My first year here in Huntington I tried to find a church to attend but found that every week it was just causing more and more stress to go and be a part of it. Finally, I decided to give myself a break from church for a couple months, and the weirdest thing happened - my relationship with God got better. I grew closer to him, spent more time connecting with him, felt like I heard from him more often. I tried going back to church and, once again, became very distanced from him. So I stopped again. And that's kind of where I am now. Sure, I would like to someday be able to find a church I can connect to, but right now I'm perfectly okay supplementing it with alone time with God and God-themed discussion with the Christians around me.

In Conclusion
So there are a few of the ways in which my worldview has changed from when I was in high school. I'm sure that 10 years from now, there will be many more changes. Maybe I'll have to do a "life advice from mid-20s Hannah etc. etc." series. Heh. But overall, I think I have figured out a lot of things since then. I feel like I'm more open to other people's thoughts, closer in my relationship with God, and more willing to live without all the answers. Which is good, because I'm not going to have them any time soon. Life's a lot more uncertain, a lot more about trial and error and learning how to fail than I thought it was in high school. And I'm OK with that.

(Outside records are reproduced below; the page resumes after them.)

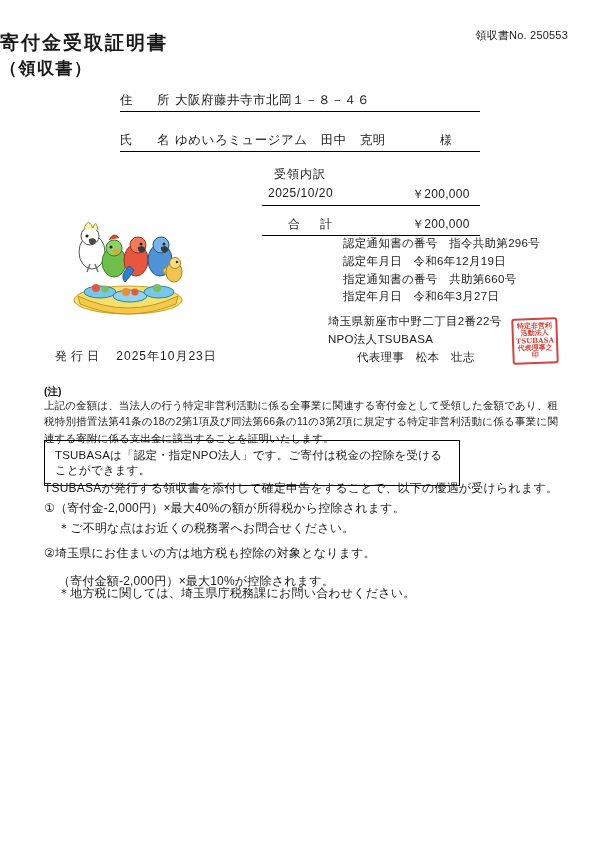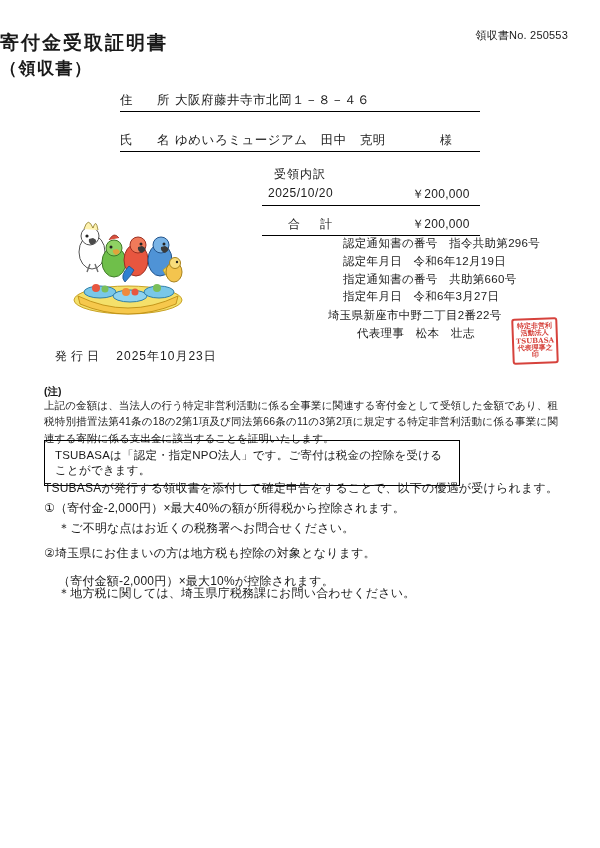--- a/index.html
+++ b/index.html
@@ -149,7 +149,7 @@
   .cert-line .cl-label { display: inline-block; margin-left: 15px; }
   .cert-line .cl-value { display: inline-block; margin-left: 8px; }
   .cert-org {
-    margin-top: 1px;
+    margin-top: 7px;
   }
   .cert-rep {
     margin-left: 14px;

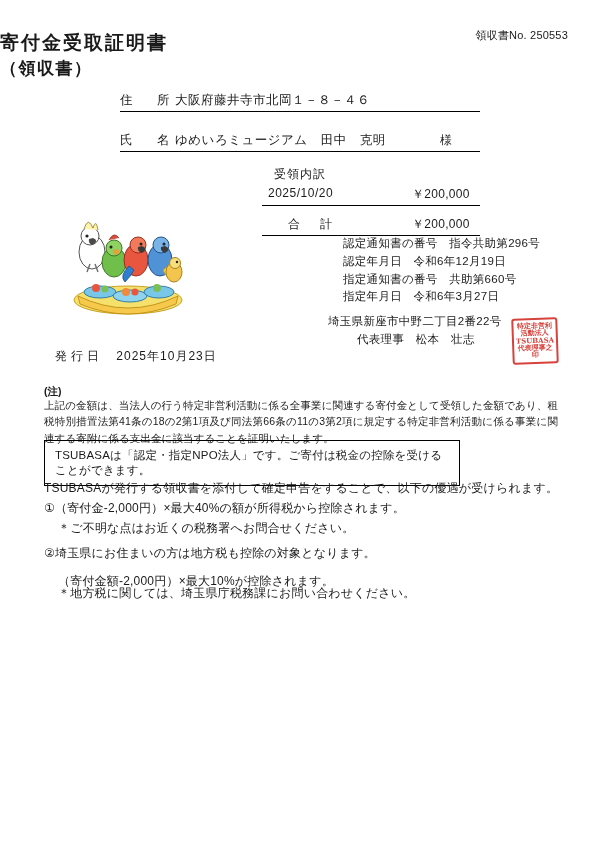--- a/index.html
+++ b/index.html
@@ -351,6 +351,7 @@
       <span class="cl-value">令和6年3月27日</span>
     </div>
     <div class="cert-line cert-org">埼玉県新座市中野二丁目2番22号</div>
+    <div class="cert-line">NPO法人TSUBASA</div>
     <div class="cert-line cert-rep">
       <span class="cl-label">代表理事</span>
       <span class="cl-value">松本　壮志</span>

  1. This is really great. I don't have much to say except that only about 10% of everything I believed, or was a part of me, is still the same.

  2. Savannah: Yeah, I'm sure the amount of "teenage us" still around varies greatly from person to person. Some people do complete 180s and others (more like me, I think) change in quieter ways but outwardly remain much the same person. It's fascinating stuff to me. :)

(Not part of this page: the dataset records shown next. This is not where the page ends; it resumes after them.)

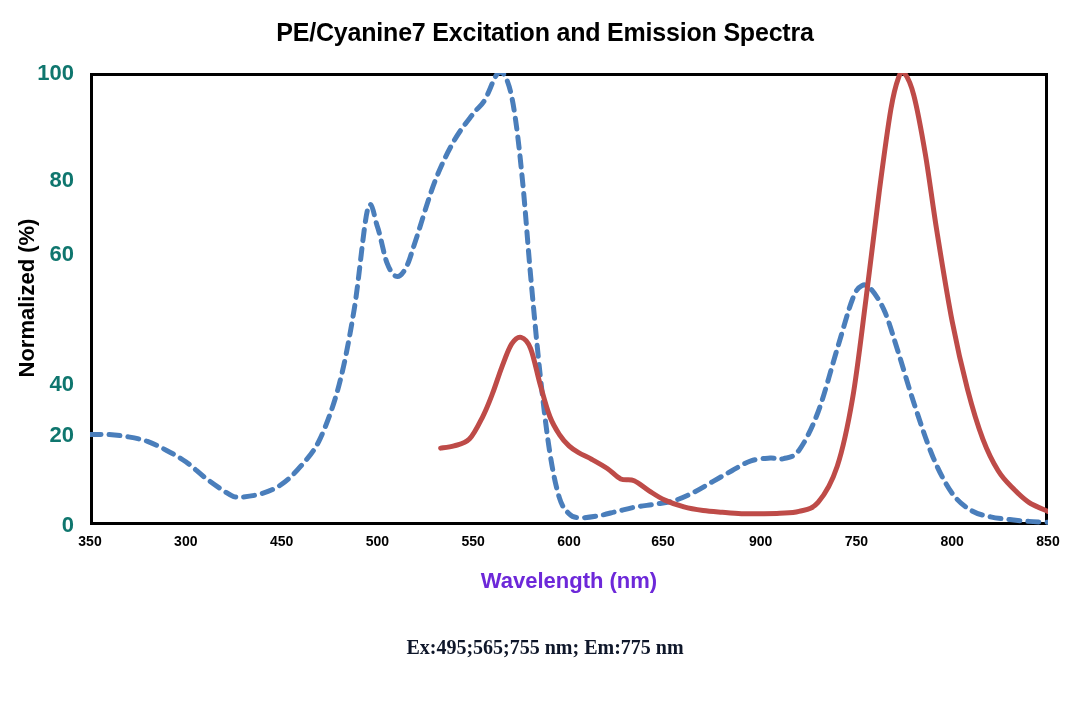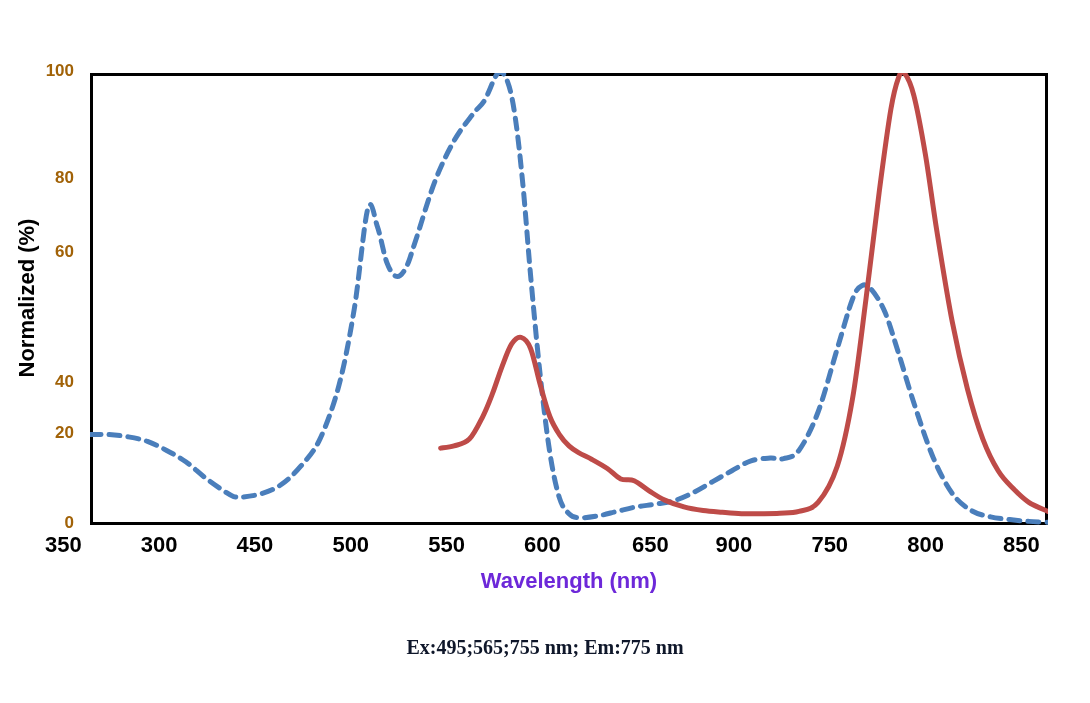--- a/index.html
+++ b/index.html
@@ -132,6 +132,7 @@
 
 <div id="figure">
 
+  <div id="chart-title">PE/Cyanine7 Excitation and Emission Spectra</div>
 
   <div id="ytick-labels">
       <div class="ytick-label" style="top: 441px;">0</div>

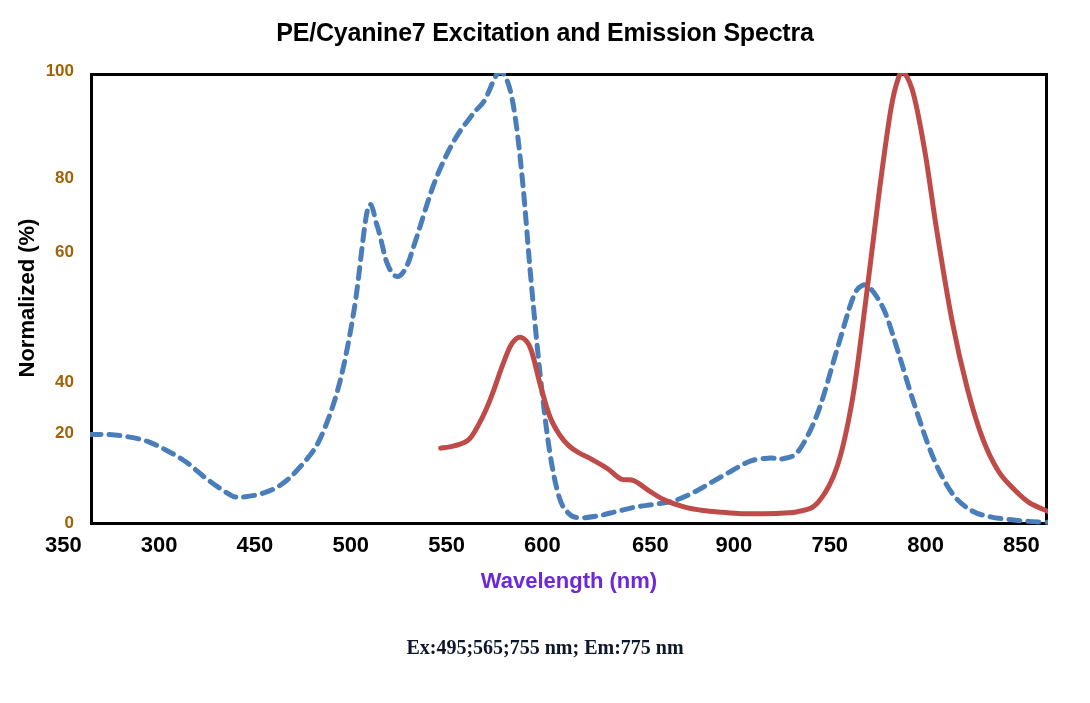--- a/index.html
+++ b/index.html
@@ -57,9 +57,9 @@
     width: 56px;
     text-align: right;
     font-family: "Liberation Sans", sans-serif;
-    font-size: 17px;
+    font-size: 22px;
     font-weight: bold;
-    color: #a16207;
+    color: #0f766e;
     line-height: 1;
   }
   #ytick-labels {

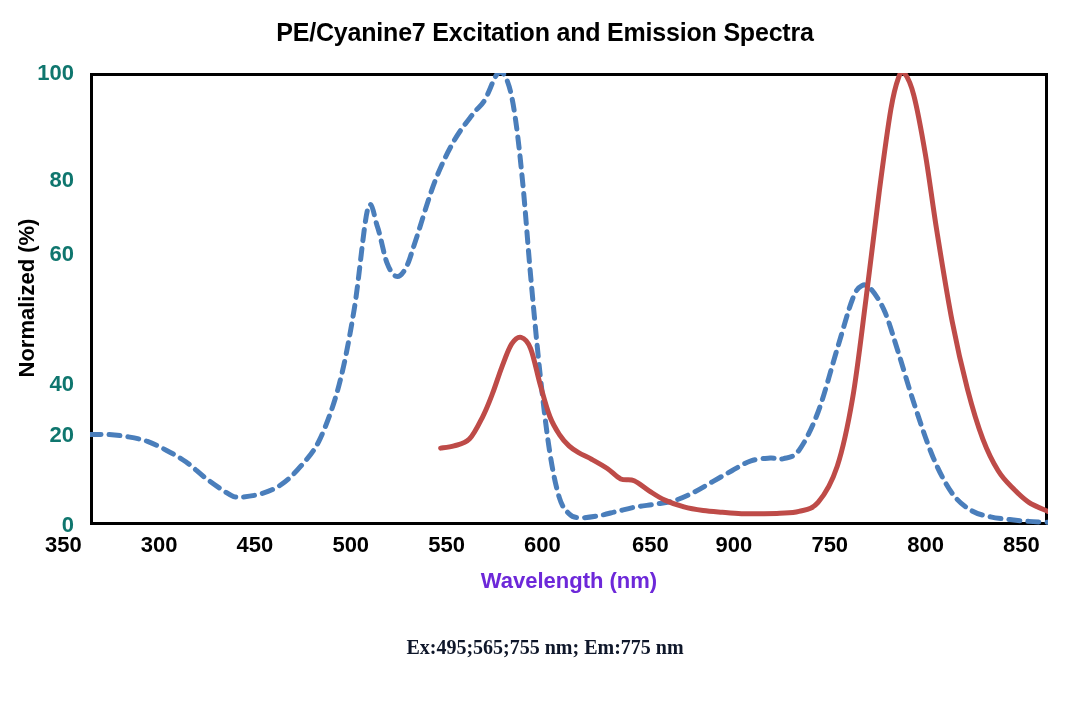--- a/index.html
+++ b/index.html
@@ -74,9 +74,9 @@
     top: 0;
     width: 90px;
     margin-left: -45px;
-    text-align: left;
+    text-align: center;
     font-family: "Liberation Sans", sans-serif;
-    font-size: 22px;
+    font-size: 14px;
     font-weight: bold;
     color: #000000;
     line-height: 1;

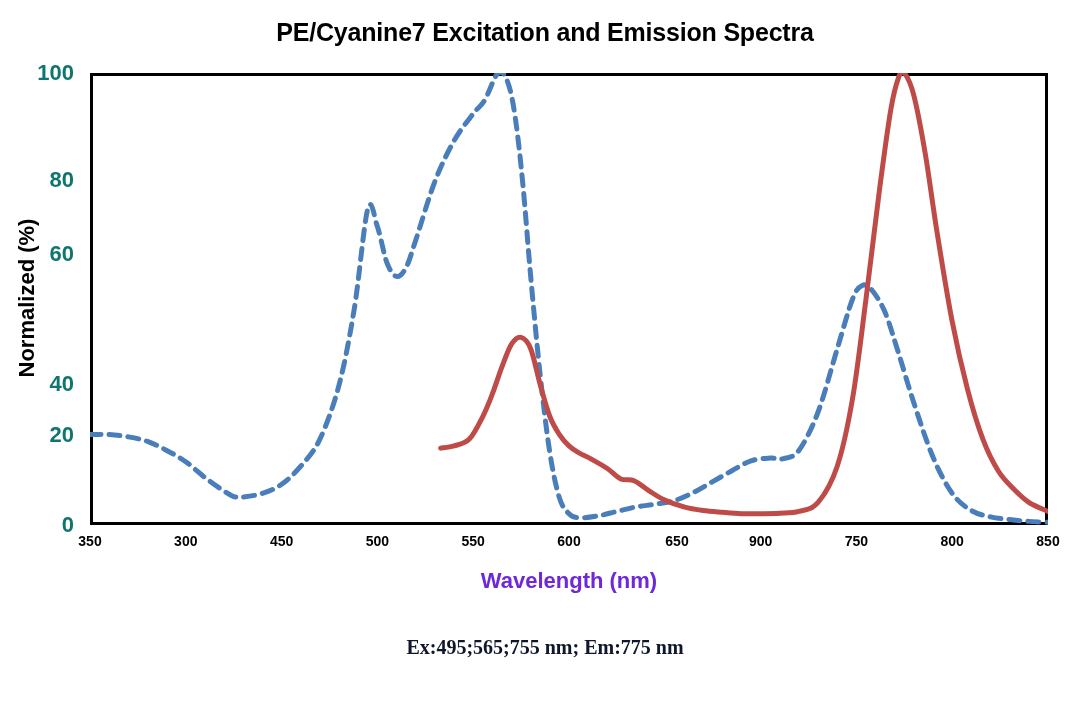--- a/index.html
+++ b/index.html
@@ -149,7 +149,7 @@
       <div class="xtick-label" style="left: 287.4px;">500</div>
       <div class="xtick-label" style="left: 383.2px;">550</div>
       <div class="xtick-label" style="left: 479px;">600</div>
-      <div class="xtick-label" style="left: 587px;">650</div>
+      <div class="xtick-label" style="left: 573px;">650</div>
       <div class="xtick-label" style="left: 670.6px;">900</div>
       <div class="xtick-label" style="left: 766.4px;">750</div>
       <div class="xtick-label" style="left: 862.2px;">800</div>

  3. Imma be honest, Hannah. When I began to read this, I was apprehensive that it was going to quickly become a tired, familiar post about how reality is too difficult for the naivete of youth or the self-righteousness of the churchy church crowd.

    Then you went and examined everything in the rarely discussed context of being an introvert. I tip my hat, ma'am. You've not only managed to find a truly unique and thoughtful angle on these topics, but you've wholly succeeded in the writer's task of sharing the personal and intimate in a universally accessible way. Kudos and thank you for sharing.

    On a personal note, one of my friends was home-schooled until high school and to this day maintains as faithful as ever. She prays before each meal, and doesn't care if we're at Waffle House at 1 AM. Another friend of mine is a complete introvert whose faith has been shaky of late. I feel like you've both reflected these friends of mine as well as offering me a new glimpse into them. Thank you for that.

  4. Thank you, Travis! I think it helped that the church I grew up in wasn't self-righteous in any way. They were a very humble, honest, warm group of people. They just weren't quite sure what to do with introverts (as is true of a LOT of people). Since introversion is such a huge part of who I am and I misunderstood it so badly growing up, it makes sense that a lot of these would be directly connected to that.

    My homeschool experience was also a little different from many people I know since, although I was definitely sheltered as a younger child, I was given a lot more freedom as a teenager (especially an older teen) than some of my more conservative friends. My parents knew that at some point I'd have to start making my own decisions, and so they *did* start giving me the freedom to do so. Although, sure, there were things that took me a bit by surprise when I interacted with the "real world," and, sure, there was (and probably still is) some naivete in my approach to the world, I was never terrified by the "secularness" of the world around me as some of my homeschool friends were. It just wasn't my experience. I feel very fortunate as far as that goes.